Il racconto del padre di Raghad, la bambina morta in mare

Eyas Hasoun ha spiegato al Corriere come è morta sua figlia, rimasta senza insulina durante una traversata dall'Egitto alla Sicilia

Raghad Hasoun (da un video pubblicato sul Corriere.it)
Raghad Hasoun (

I giornalisti del Corriere Alessandra Coppola e Andrea Galli hanno incontrato Eyas Hasoun, il padre della bambina Raghad morta in mare pochi giorni fa mentre insieme alla famiglia cercava di raggiungere le coste italiane a bordo di un’imbarcazione guidata dagli scafisti. Raghad era malata di diabete, e per questo Hasoun e la moglie si erano portati dietro per la traversata del Mediterraneo due zaini, ognuno contenente delle dosi di insulina. Lo zaino di Hasoun si era bagnato prima dell’inizio del viaggio e il contenuto era diventato inutilizzabile. Gli scafisti avevano poi gettato a mare lo zaino della moglie, nonostante le continue richieste contrarie della famiglia di Raghad. Raghad è morta al quinto giorno di viaggio. Hasoun aveva raccontato quello che era successo una volta sbarcato in Italia. Sabato sono stati arrestati tre scafisti egiziani che erano a bordo della barca e sono stati accusati di favoreggiamento dell’immigrazione clandestina.

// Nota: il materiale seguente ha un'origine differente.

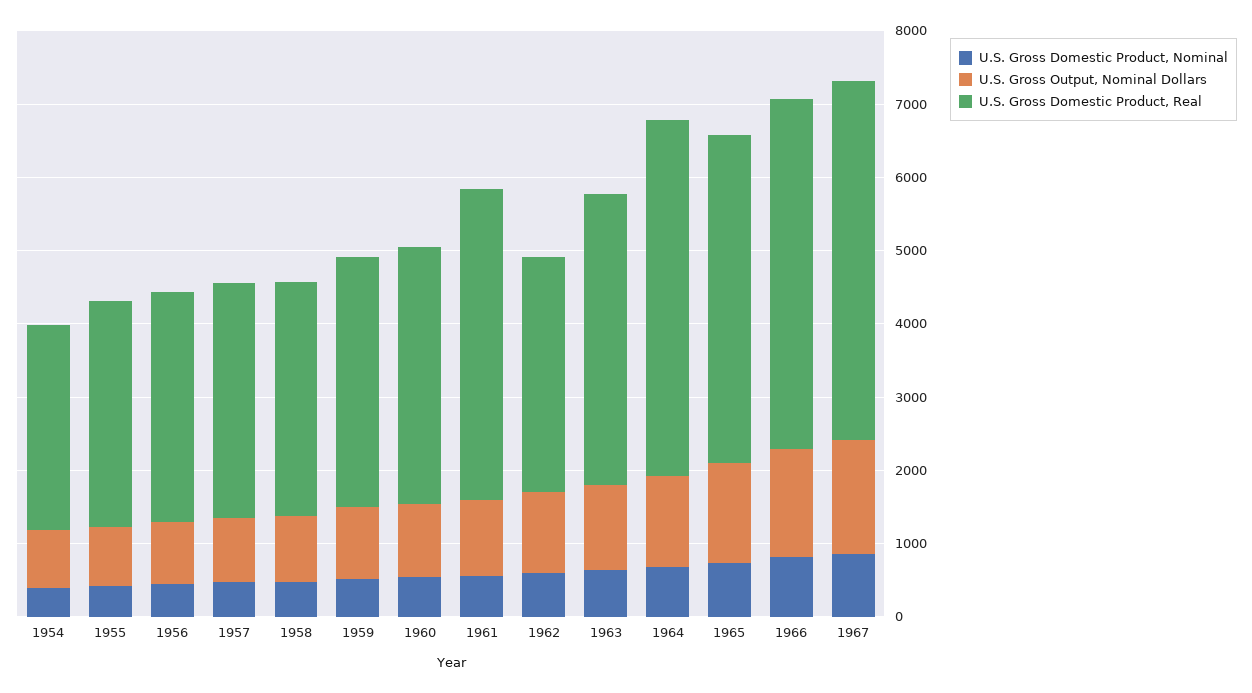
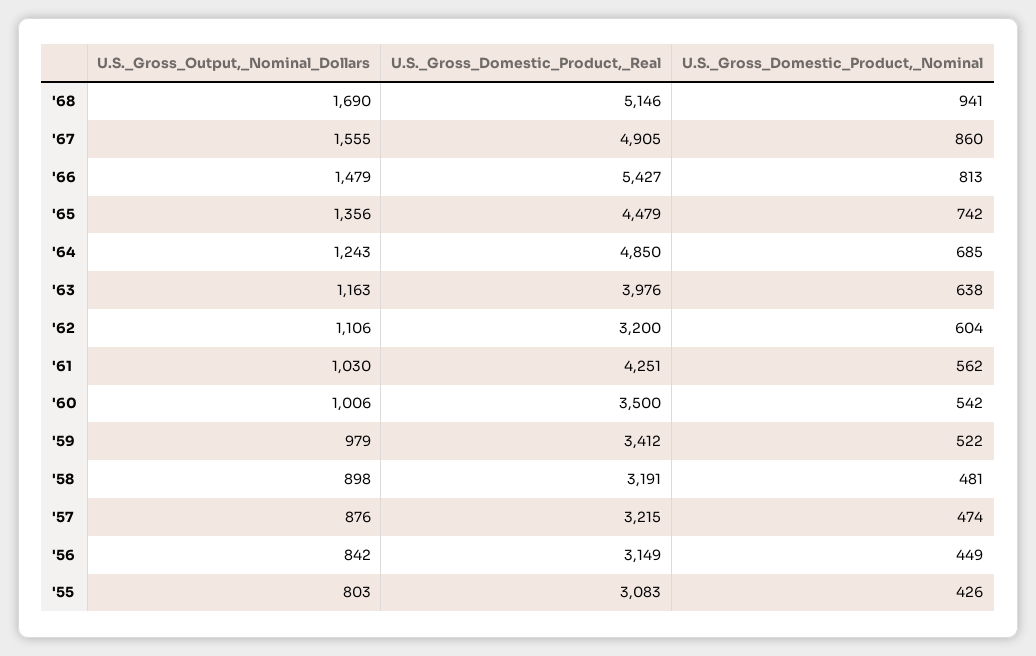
U.S. Gross Domestic Product, Nominal, 1954: 400 -> none
U.S. Gross Output, Nominal Dollars, 1954: 800 -> none
U.S. Gross Domestic Product, Real, 1954: 2800 -> none
U.S. Gross Domestic Product, Real, 1966: 4800 -> 5427
U.S. Gross Output, Nominal Dollars, '68: none -> 1690
U.S. Gross Domestic Product, Real, '68: none -> 5146
U.S. Gross Domestic Product, Nominal, '68: none -> 941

Eyas Hasoun è un uomo robusto di cinquant’anni, siriano della città di Aleppo, dove aveva un grande negozio di distribuzione di farmaci. Raghad, la quartogenita delle sue sei figlie, era una bimba esile di undici anni, appassionata di disegni e scrittura, malata di una grave forma di diabete che aveva iniziato a minarle il pancreas. Per una notte, la notte dell’agonia, su un barcone nel Mediterraneo, in uno spazio lungo una decina di metri, largo cinque e popolato da 320 immigrati, Raghad ha tenuto con la sua mano destra un dito di Eyas. «Si stava spegnendo… Mormorava “papà, papà” e non aggiungeva nessuna parola. Non ne aveva la forza ma in realtà non ce n’era bisogno: “papà” significa che sta a te occuparti di tutto, risolvere i problemi qualunque essi siano, proteggere la tua bambina sacrificandoti se necessario. Io non l’ho fatto. E questa colpa mi rimarrà addosso per l’intera esistenza. Insieme alla scelta di partire verso la Sicilia.

Avevamo preparato due grossi zaini: uno lo tenevo io e il secondo mia moglie Nailà, nel timore che avrebbero potuto dividerci. Gli zaini erano pieni di fiale di insulina, e di macchinari per misurare i valori del diabete e le giuste dosi di medicinale da somministrare. Sulla spiaggia di partenza, vicino ad Alessandria, gli scafisti ci hanno ordinato di raggiungere una piccola barca che distava un centinaio di metri. Inutile opporsi, erano armati di kalashnikov. L’acqua ci arrivava alla testa. Il mio zaino si è impregnato d’acqua. Mia moglie è riuscita a salvarlo, l’ha sollevato sopra il capo, allungando le braccia e soffrendo in silenzio per il dolore. Uno scafista le ha urlato di abbandonarlo. Mia moglie ha risposto che quello zaino era più prezioso della sua stessa anima, l’ha pregato d’avere pietà. Lo scafista gliel’ha strappato di mano, l’ha scaraventato in mare. Ci siamo immersi, lo abbiamo recuperato ma era ormai compromesso. I macchinari non funzionavano, le fiale erano inservibili, era difficile calcolare bene le dosi. Ho provato, ho provato ad aiutare la mia piccola Raghad… Ma senza macchinari, senza insulina, ero impotente. Avevo il buio che mi stava travolgendo».